Comparaison de référence
| Source | Taille du marché | Lacunes de la méthodologie de recherche |
|---|---|---|
| Mordor Intelligence | 97,13 milliards USD (2026) | |
| Association sectorielle A | 85,00 milliards USD (2024) | Reflète souvent l'entreposage frigorifique déclaré par les membres et certains frais de manutention sélectionnés, ce qui peut sous-estimer les dépenses de transport frigorifique externalisées et le regroupement de services croisés, et peut ne pas normaliser les tarifs sur une seule période de tarification. |
| Revue professionnelle B | 116,85 milliards USD (2024) | Applique généralement des définitions plus larges de la chaîne du froid qui mélangent la logistique avec des catégories adjacentes telles que l'immobilier de stockage frigorifique ou les revenus liés aux équipements, et peut utiliser une escalation agressive des prix sans la faire correspondre aux vérifications d'utilisation et de débit. |
L'écart observé dans le tableau s'explique principalement par ce qui est traité comme revenu logistique par rapport à l'activité adjacente de la chaîne du froid, ainsi que par la manière dont la tarification est reportée d'une année à l'autre.
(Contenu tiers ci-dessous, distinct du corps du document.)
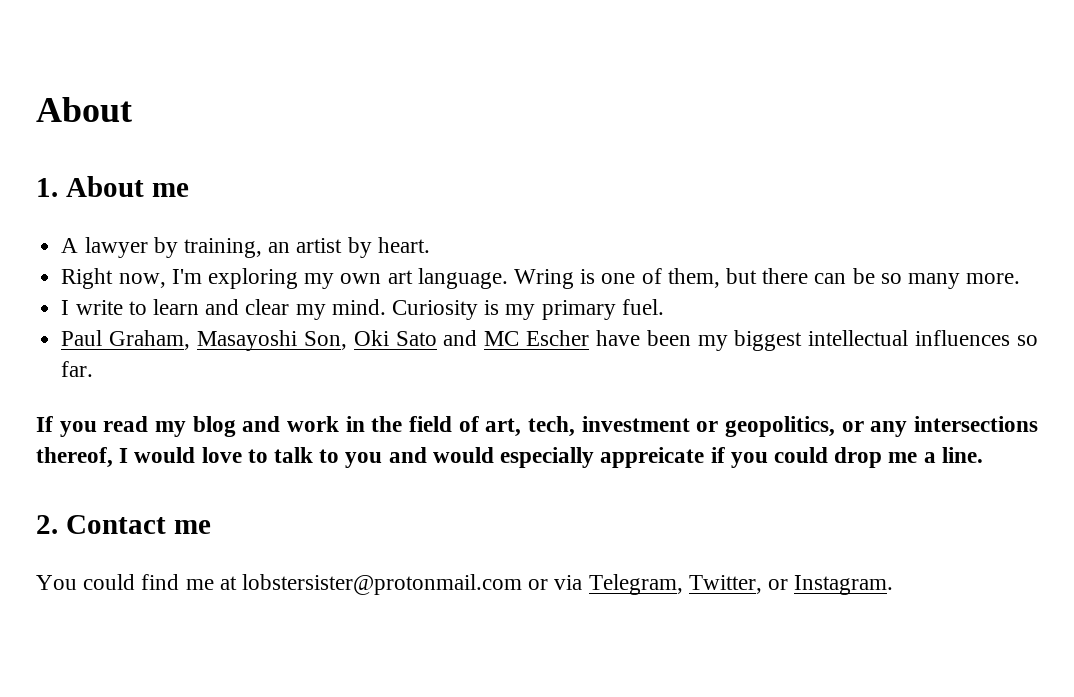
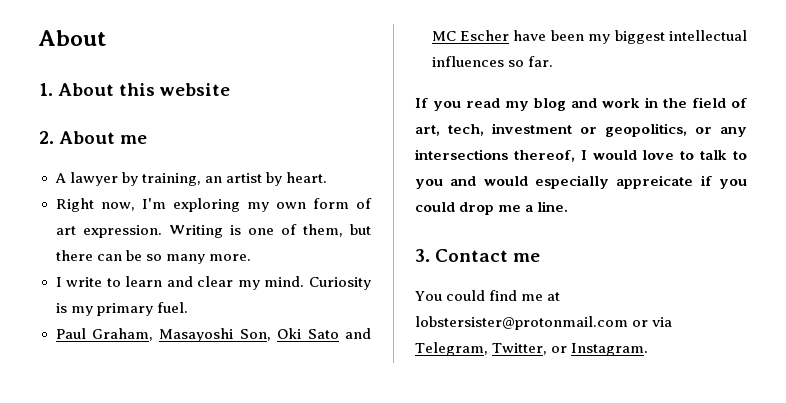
- 1. About me
+ 1. About this website
+ 2. About me
- Right now, I'm exploring my own art language. Wring is one of them, but there can be so many more.
+ Right now, I'm exploring my own form of art expression. Writing is one of them, but there can be so many more.
- 2. Contact me
+ 3. Contact me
En rattachant le total à des facteurs opérationnels reproductibles tels que la capacité, l'utilisation, la composition des services et l'évolution des tarifs, l'estimation reste traçable et plus facile à revérifier à mesure que les conditions du marché évoluent.
Questions clés auxquelles répond le rapport
Quelle est la taille du marché de la logistique de la chaîne du froid aux États-Unis en 2026 ?
Il a atteint 97,13 milliards USD en 2026 et devrait croître jusqu'à 133,87 milliards USD d'ici 2031.
Quel type de service domine le marché de la logistique de la chaîne du froid aux États-Unis ?
Le stockage réfrigéré détenait une part de 57,53 % en 2025, soutenu par son rôle de principal tampon entre la production et la grande distribution.
Quelle est la tranche de température à la croissance la plus rapide ?
La surgélation profonde et le stockage à ultra-basse température en dessous de -20 °C devraient afficher un TCAC de 11,87 % jusqu'en 2031, portés par les vaccins à ARNm et les thérapies cellulaires.
Quelle région se développe le plus rapidement ?
Le Sud-Ouest, mené par le Texas, progresse à un TCAC de 11,02 % jusqu'en 2031 grâce au commerce transfrontalier et à la croissance démographique.
Qui sont les acteurs dominants ?
Lineage Logistics et Americold contrôlent une majorité de la capacité nationale d'entrepôts réfrigérés, créant un quasi-duopole dans de nombreuses zones métropolitaines.